[mythtv-users] Programming remote button bindings (WAS: What major features are planned for 0.27?)

Michael T. Dean mtdean at thirdcontact.com
Fri Nov 30 17:26:54 UTC 2012

On 11/30/2012 12:08 PM, Michael T. Dean wrote:
> On 11/28/2012 06:08 PM, Simon Hobson wrote:
>> Michael T. Dean wrote:
>>>>> I still don't get why people think doing this (and repeating it with
>>>>> each upgrade--and on each system) is easier than creating (or, 
>>>>> likely,
>>>>> downloading) a single LIRC configuration file for the remote
>>>>> (lircd.conf) and a LIRC configuration for MythTV (~/.lircrc) and any
>>>>> other application you want to use with the remote, which can then be
>>>>> backed up with your other configuration files and just dropped in 
>>>>> place
>>>>> whenever you upgrade your distro or set up a new system or...
>> Since there is now in-kernel support, using an extra package/layer is 
>> as sensible as having an extra package/software layer to make (say) a 
>> keyboard work.
> Yeah, that would be crazy...
> http://kbd-project.org/ ( ftp://ftp.kernel.org/pub/linux/utils/kbd/ )

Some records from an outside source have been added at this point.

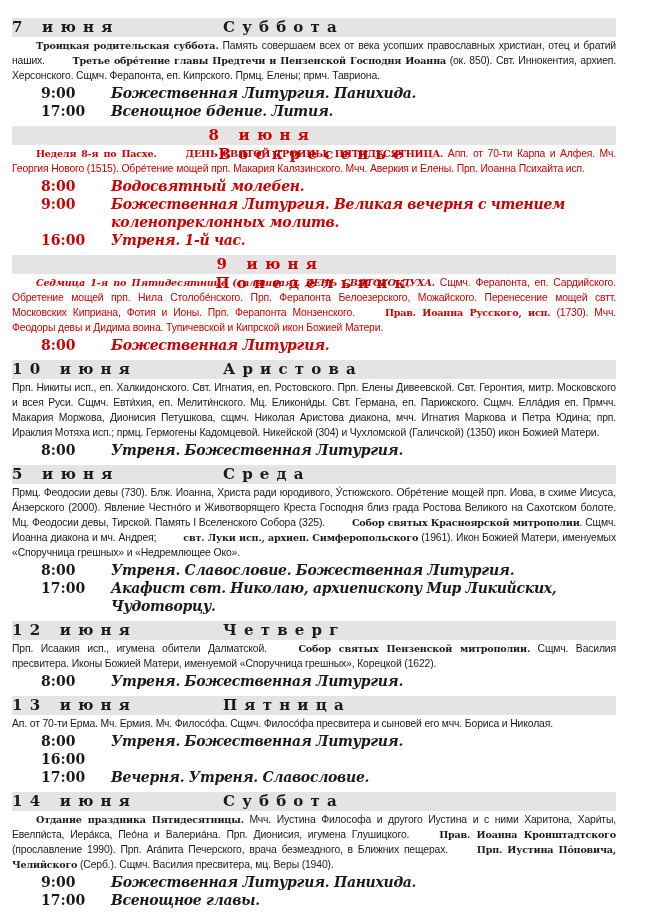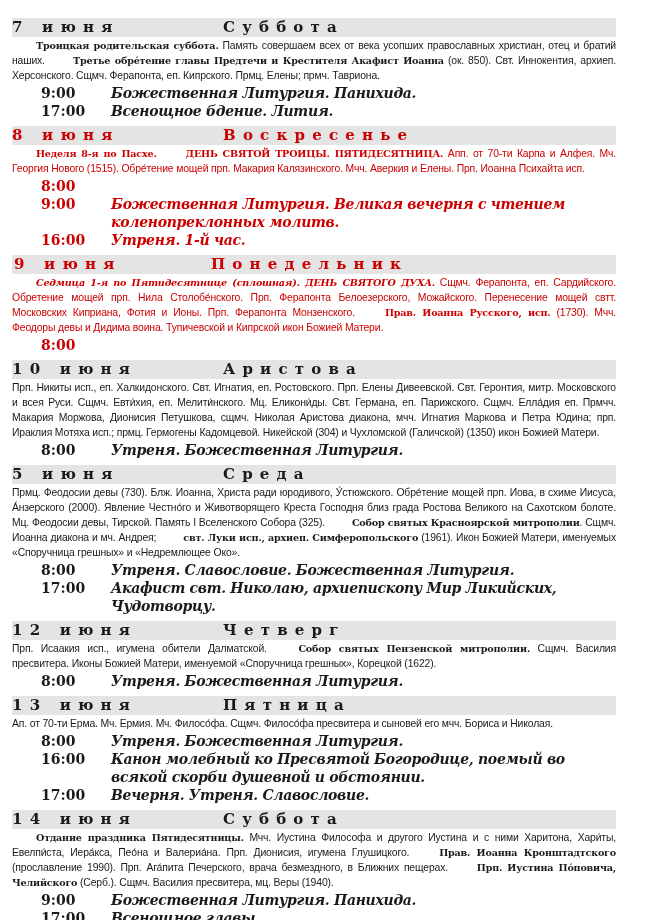--- a/index.html
+++ b/index.html
@@ -16,21 +16,21 @@
       display: flex; align-items: center;
       font-family: "DejaVu Serif", serif;
       font-weight: bold;
       font-size: 15px;
       letter-spacing: 7.2px;
       white-space: nowrap;
       line-height: 19px;
     }
     .day-header .date { display: inline-block; width: 211px; }
     .day-header .weekday { display: inline-block; }
-    .day.red .day-header { color: #cc0000; }
+    .day.red .day-header { color: #cc0000; flex-direction: column; }
     .day.indent .day-header .date { padding-left: 2px; width: 197px; }
     .desc {
       font-family: "Liberation Sans", "DejaVu Sans", sans-serif;
       font-size: 10.4px;
       line-height: 15px;
       text-align: justify;
       letter-spacing: -0.15px;
       margin: 1px 0 0 0;
     }
     .desc b { font-family: "DejaVu Serif", serif; font-weight: bold; font-size: 9.6px; letter-spacing: -0.2px; margin-left: 24px; }
@@ -50,61 +50,63 @@
   </style>
 </head>
 <body>
 
 <div class="page" id="page">
     <section class="day">
       <div class="day-header">
         <span class="date">7 июня</span>
         <span class="weekday">Суббота</span>
       </div>
-      <p class="desc"><b>Троицкая родительская суббота.</b><span> Память совершаем всех от века усопших православных христиан, отец и братий наших. </span><b>Третье обре́тение главы Предтечи и Крестителя Акафист Иоанна</b><span> (ок. 850). Свт. Иннокентия, архиеп. Херсонского. Сщмч. Ферапонта, еп. Кипрского. Прмц. Елены; прмч. Тавриона.</span></p>
+      <p class="desc"><b>Троицкая родительская суббота.</b><span> Память совершаем всех от века усопших православных христиан, отец и братий наших. </span><b>Третье обре́тение главы Предтечи и Пензенской Господня Иоанна</b><span> (ок. 850). Свт. Иннокентия, архиеп. Херсонского. Сщмч. Ферапонта, еп. Кипрского. Прмц. Елены; прмч. Тавриона.</span></p>
       <div class="services">
         <div class="svc">
           <span class="time">9:00</span>
           <span class="name">Божественная Литургия. Панихида.</span>
         </div>
         <div class="svc">
           <span class="time">17:00</span>
           <span class="name">Всенощное бдение. Лития.</span>
         </div>
       </div>
     </section>
     <section class="day red">
       <div class="day-header">
         <span class="date">8 июня</span>
         <span class="weekday">Воскресенье</span>
       </div>
       <p class="desc"><b>Неделя 8-я по Пасхе.</b><b style=""> ДЕНЬ СВЯТОЙ ТРОИЦЫ. ПЯТИДЕСЯТНИЦА.</b><span> Апп. от 70-ти Карпа и Алфея. Мч. Георгия Нового (1515). Обре́тение мощей прп. Макария Калязинского. Мчч. Аверкия и Елены. Прп. Иоанна Психайта исп.</span></p>
       <div class="services">
         <div class="svc">
           <span class="time">8:00</span>
+          <span class="name">Водосвятный молебен.</span>
         </div>
         <div class="svc">
           <span class="time">9:00</span>
           <span class="name">Божественная Литургия. Великая вечерня с чтением коленопреклонных молитв.</span>
         </div>
         <div class="svc">
           <span class="time">16:00</span>
           <span class="name">Утреня. 1-й час.</span>
         </div>
       </div>
     </section>
     <section class="day red indent">
       <div class="day-header">
         <span class="date">9 июня</span>
         <span class="weekday">Понедельник</span>
       </div>
       <p class="desc"><b style="font-style: italic;">Седмица 1-я по Пятидесятнице (сплошная). ДЕНЬ СВЯТОГО ДУХА.</b><span> Сщмч. Ферапонта, еп. Сардийского. Обретение мощей прп. Нила Столобе́нского. Прп. Ферапонта Белоезерского, Можайского. Перенесение мощей свтт. Московских Киприана, Фотия и Ионы. Прп. Ферапонта Монзенского. </span><b>Прав. Иоанна Русского, исп.</b><span> (1730). Мчч. Феодоры девы и Дидима воина. Тупичевской и Кипрской икон Божией Матери.</span></p>
       <div class="services">
         <div class="svc">
           <span class="time">8:00</span>
+          <span class="name">Божественная Литургия.</span>
         </div>
       </div>
     </section>
     <section class="day">
       <div class="day-header">
         <span class="date">10 июня</span>
         <span class="weekday">Аристова</span>
       </div>
       <p class="desc"><span>Прп. Никиты исп., еп. Халкидонского. Свт. Игнатия, еп. Ростовского. Прп. Елены Дивеевской. Свт. Геронтия, митр. Московского и всея Руси. Сщмч. Евти́хия, еп. Мелити́нского. Мц. Еликони́ды. Свт. Германа, еп. Парижского. Сщмч. Елла́дия еп. Прмчч. Макария Моржова, Дионисия Петушкова, сщмч. Николая Аристова диакона, мчч. Игнатия Маркова и Петра Юдина; прп. Ираклия Мотяха исп.; прмц. Гермогены Кадомцевой. Никейской (304) и Чухломской (Галичской) (1350) икон Божией Матери.</span></p>
       <div class="services">
@@ -150,21 +152,20 @@
         <span class="weekday">Пятница</span>
       </div>
       <p class="desc"><span>Ап. от 70-ти Ерма. Мч. Ермия. Мч. Филосо́фа. Сщмч. Филосо́фа пресвитера и сыновей его мчч. Бориса и Николая.</span></p>
       <div class="services">
         <div class="svc">
           <span class="time">8:00</span>
           <span class="name">Утреня. Божественная Литургия.</span>
         </div>
         <div class="svc">
           <span class="time">16:00</span>
-          <span class="name">Канон молебный ко Пресвятой Богородице, поемый во всякой скорби душевной и обстоянии.</span>
         </div>
         <div class="svc">
           <span class="time">17:00</span>
           <span class="name">Вечерня. Утреня. Славословие.</span>
         </div>
       </div>
     </section>
     <section class="day gap-top">
       <div class="day-header">
         <span class="date">14 июня</span>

> http://freedesktop.org/wiki/Software/XKeyboardConfig ( 
> ftp://ftp.x.org/pub/individual/data/xkeyboard-config/ )
> I suppose really, all we need is a kernel and drivers.  I have no clue 
> why so many developers create applications...

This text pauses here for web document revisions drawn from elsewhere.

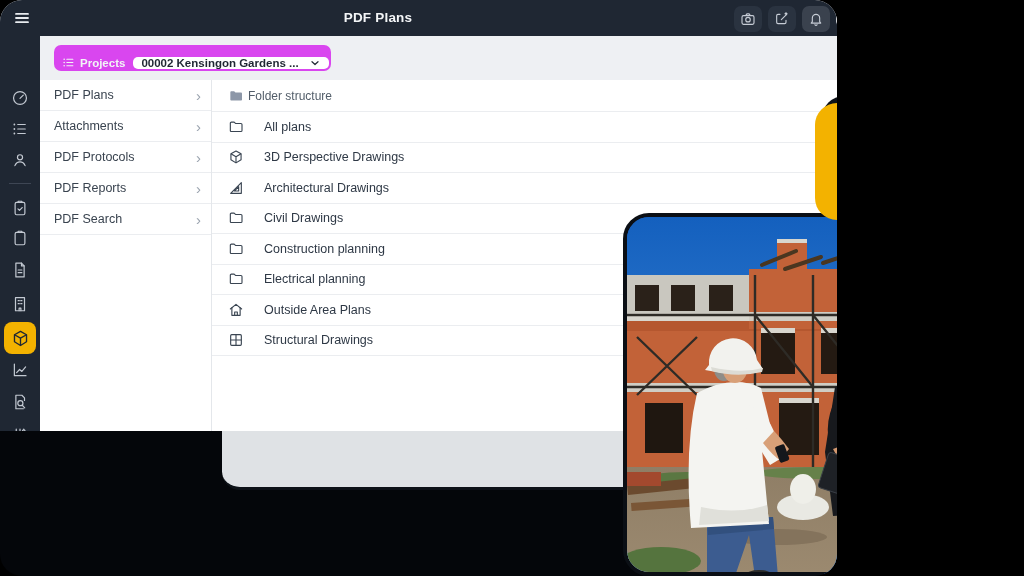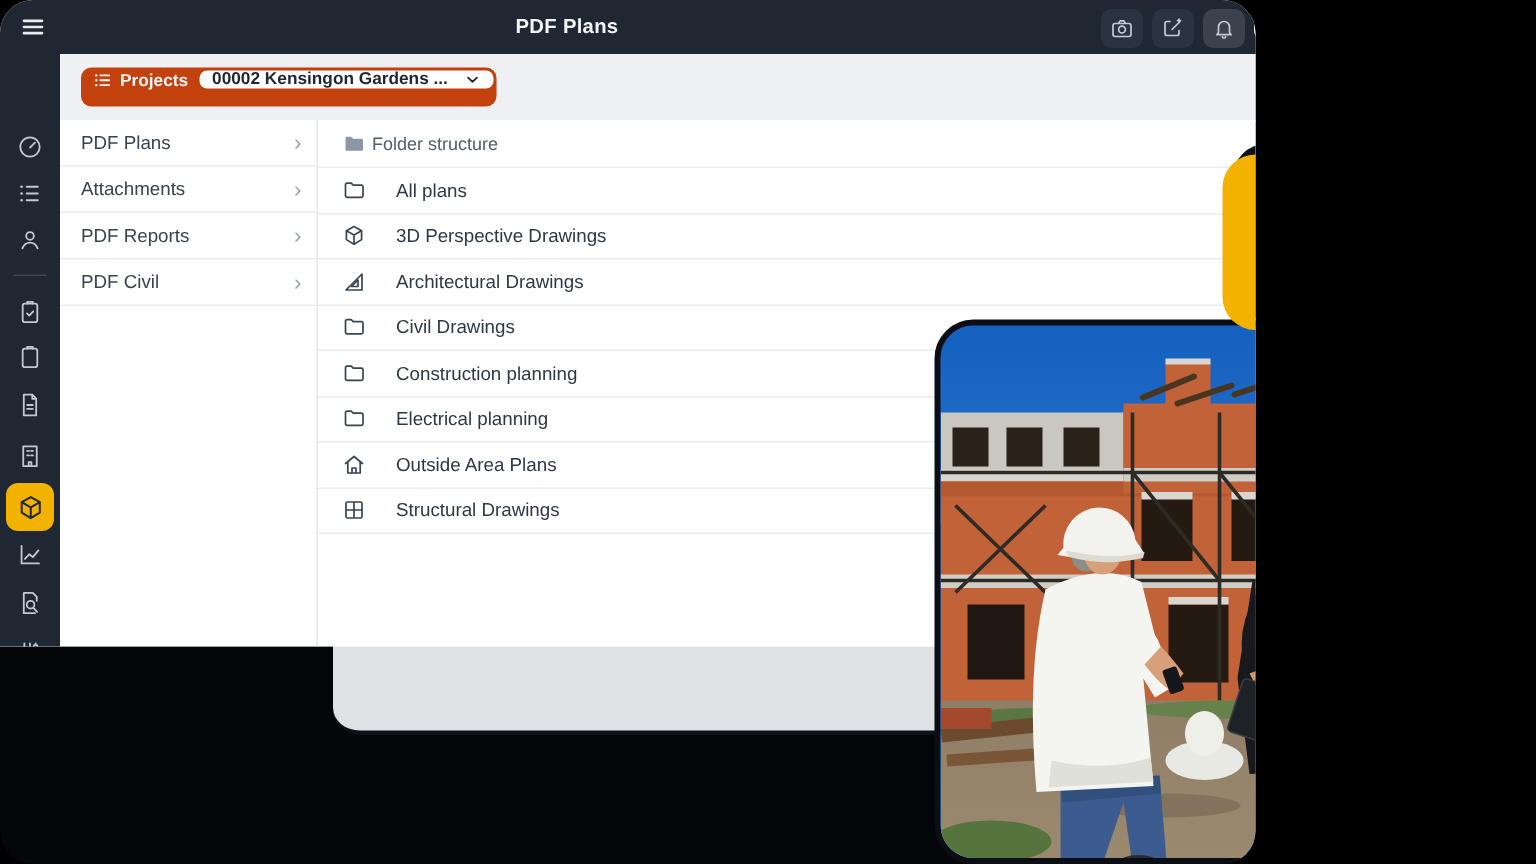--- a/index.html
+++ b/index.html
@@ -22,21 +22,21 @@
   .avatar{width:28px;height:28px;border-radius:50%;background:#FFFFFF;color:#1F2733;font-size:14px;font-weight:700;display:flex;align-items:center;justify-content:center;}
 
   
   .side-rail{position:absolute;left:0;top:36px;width:40px;height:395px;background:#1F2733;}
   .rail-btn{position:absolute;left:9px;width:22px;height:22px;display:flex;align-items:center;justify-content:center;color:#C3C9D2;cursor:pointer;background:none;border:0;padding:0;}
   .rail-div{position:absolute;left:9px;width:22px;height:1px;background:#3E4654;}
   .rail-active{position:absolute;left:4px;top:286px;width:32px;height:32px;border-radius:8px;background:#F3B200;display:flex;align-items:center;justify-content:center;color:#1F2733;cursor:pointer;border:0;padding:0;}
 
   
   .projects-bar{position:absolute;left:40px;top:36px;width:828px;height:44px;background:#EEF0F3;border-bottom:1px solid #E2E5E9;}
-  .proj-pill{position:absolute;left:14px;top:9px;height:26px;display:flex;align-items:flex-start;background:#c2410c;border-radius:7px;padding:2px;box-sizing:border-box;}
+  .proj-pill{position:absolute;left:14px;top:9px;height:26px;display:flex;align-items:flex-end;background:#d946ef;border-radius:7px;padding:2px;box-sizing:border-box;}
   .proj-label{display:flex;align-items:center;gap:5px;color:#F2F4F6;font-size:11.5px;font-weight:700;padding:0 8px 0 6px;}
   .proj-select{display:flex;align-items:center;gap:10px;background:#fff;border-radius:5px;padding:0 8px;color:#1F2733;font-size:11.5px;font-weight:700;cursor:pointer;border:0;}
 
   
   .menu-panel{position:absolute;left:40px;top:80px;width:172px;height:351px;background:#fff;border-right:1px solid #E4E7EB;box-sizing:border-box;}
   .menu-row{height:30px;display:flex;align-items:center;padding:0 10px 0 14px;border-bottom:1px solid #EBEDF0;cursor:pointer;}
   .menu-row span.lbl{font-size:12.5px;color:#39434F;}
   .chev{margin-left:auto;color:#9AA3AE;font-size:15px;line-height:1;}
   .chev::before{content:"\203A";}
 
@@ -193,25 +193,29 @@
     <aside class="menu-panel">
       <div class="menu-row">
           <span class="lbl">PDF Plans</span>
           <span class="chev"></span>
         </div>
       <div class="menu-row">
           <span class="lbl">Attachments</span>
           <span class="chev"></span>
         </div>
       <div class="menu-row">
+          <span class="lbl">PDF Protocols</span>
+          <span class="chev"></span>
+        </div>
+      <div class="menu-row">
           <span class="lbl">PDF Reports</span>
           <span class="chev"></span>
         </div>
       <div class="menu-row">
-          <span class="lbl">PDF Civil</span>
+          <span class="lbl">PDF Search</span>
           <span class="chev"></span>
         </div>
     </aside>
 
     <section class="list-panel">
       <div class="list-header">
         <span class="li-ic">
           <svg width="16" height="16" viewBox="0 0 24 24">
               <path d="M3.5 6.3c0-.9.7-1.6 1.6-1.6h4.1l2 2h8.2c.9 0 1.6.7 1.6 1.6v8.9c0 .9-.7 1.6-1.6 1.6H5.1c-.9 0-1.6-.7-1.6-1.6Z" fill="#8D97A8"></path>
             </svg>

> In truth, the /only/ differences are a) keyboards are standardized and 
> b) distros have excellent tools for configuring the keyboard properly 
> for users (thanks, primarily, to a--the standardization I already 
> mentioned).  Just because you don't know the details of GNU/Linux and 
> X architecture doesn't mean you should assume keyboards are simple.  

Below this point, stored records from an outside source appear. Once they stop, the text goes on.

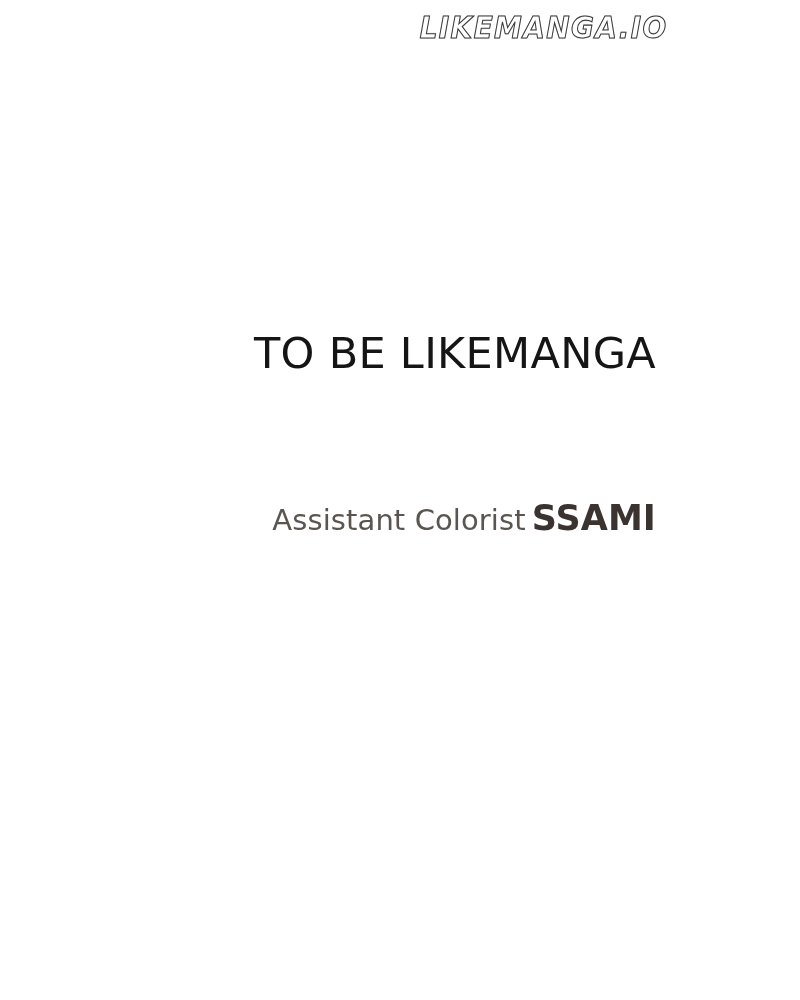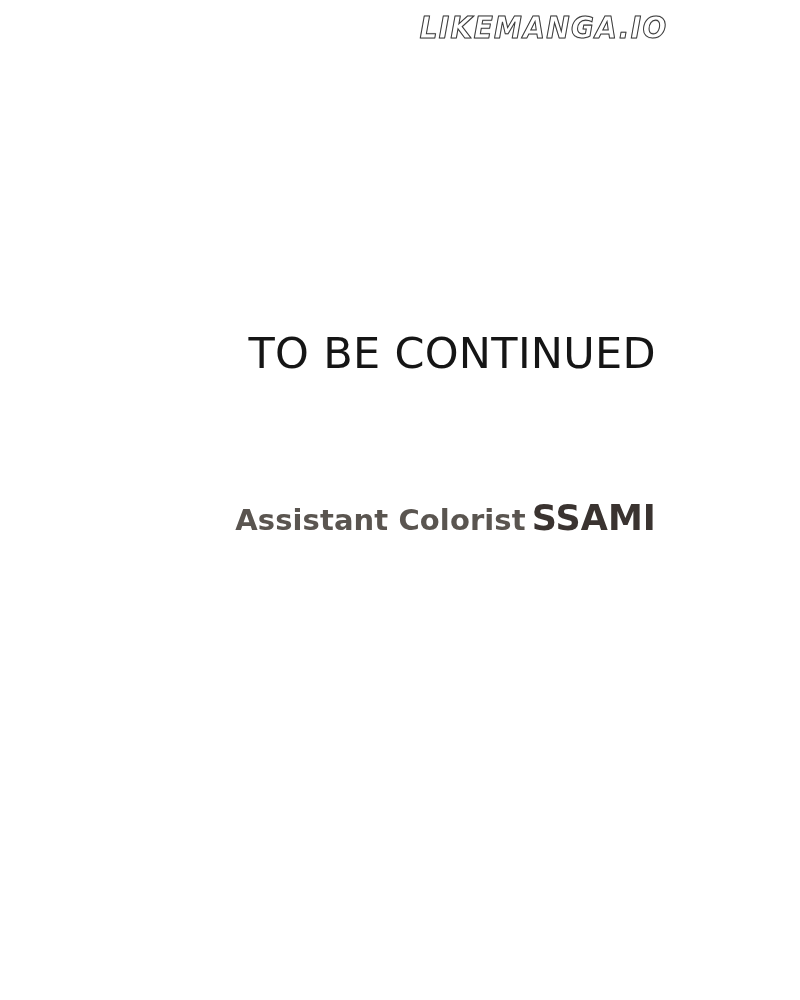--- a/index.html
+++ b/index.html
@@ -72,21 +72,21 @@
   }
 
   #credit-line {
     margin-top: 118px;
     line-height: 1.2;
     white-space: nowrap;
   }
   .credit-role {
     font-family: "DejaVu Sans", sans-serif;
     font-size: 29px;
-    font-weight: 700;
+    font-weight: 400;
     color: #5a5550;
     letter-spacing: 0.1px;
   }
   .credit-name {
     font-family: "DejaVu Sans", sans-serif;
     font-size: 35px;
     font-weight: 700;
     color: #3a3330;
     letter-spacing: 0.1px;
     margin-left: 6px;
@@ -103,21 +103,21 @@
 <div id="page">
 
   <div id="watermark">
     <span id="watermark-text">LIKEMANGA.IO</span>
   </div>
 
   <div class="blank-area" id="blank-top"></div>
 
   <div id="credits">
 
-    <div id="to-be-continued">TO BE CONTINUED</div>
+    <div id="to-be-continued">TO BE LIKEMANGA</div>
 
     <div id="credit-line">
       <span class="credit-role">Assistant Colorist</span><span class="credit-name">SSAMI</span>
     </div>
 
   </div>
 
   <div class="blank-area" id="blank-bottom"></div>
 
 </div>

> This is what I've been saying over and over--the GNU/Linux and X 
> keyboard architecture is almost identical to the LIRC architecture in 
> terms of its abstraction (and no one seems to question that keyboards 
> work well and the architecture is good).  Remotes are just /very/ much 
> less standardized than keyboards and, therefore, are in even greater 
> need of abstraction than keyboards.

Hehe, perhaps there's one more difference, too.  There's no 
built-in-to-X support for LIRC.  So, maybe there needs to be X 
integration, too, along with kernel integration, for things to be at the 
point where we could say, "no need for LIRC, now" (though I'd have to 
assume that the X integration would basically be the integration of 
what's left of LIRC, now that the LIRC remote drivers are now integrated 
into the kernel).

Before, LIRC was a set of remote drivers and configuration tools and a 
daemon program for communication.  Now, the remote drivers are all 
distributed with the kernel, so all that's left of LIRC are the 
configuration tools and daemon.  I'd assume that X integration would 
entail architecting some daemon (or X child) process and then creating 
an X module that ships the configuration tools (for those who want to 
create their own lircd.conf files or whatever).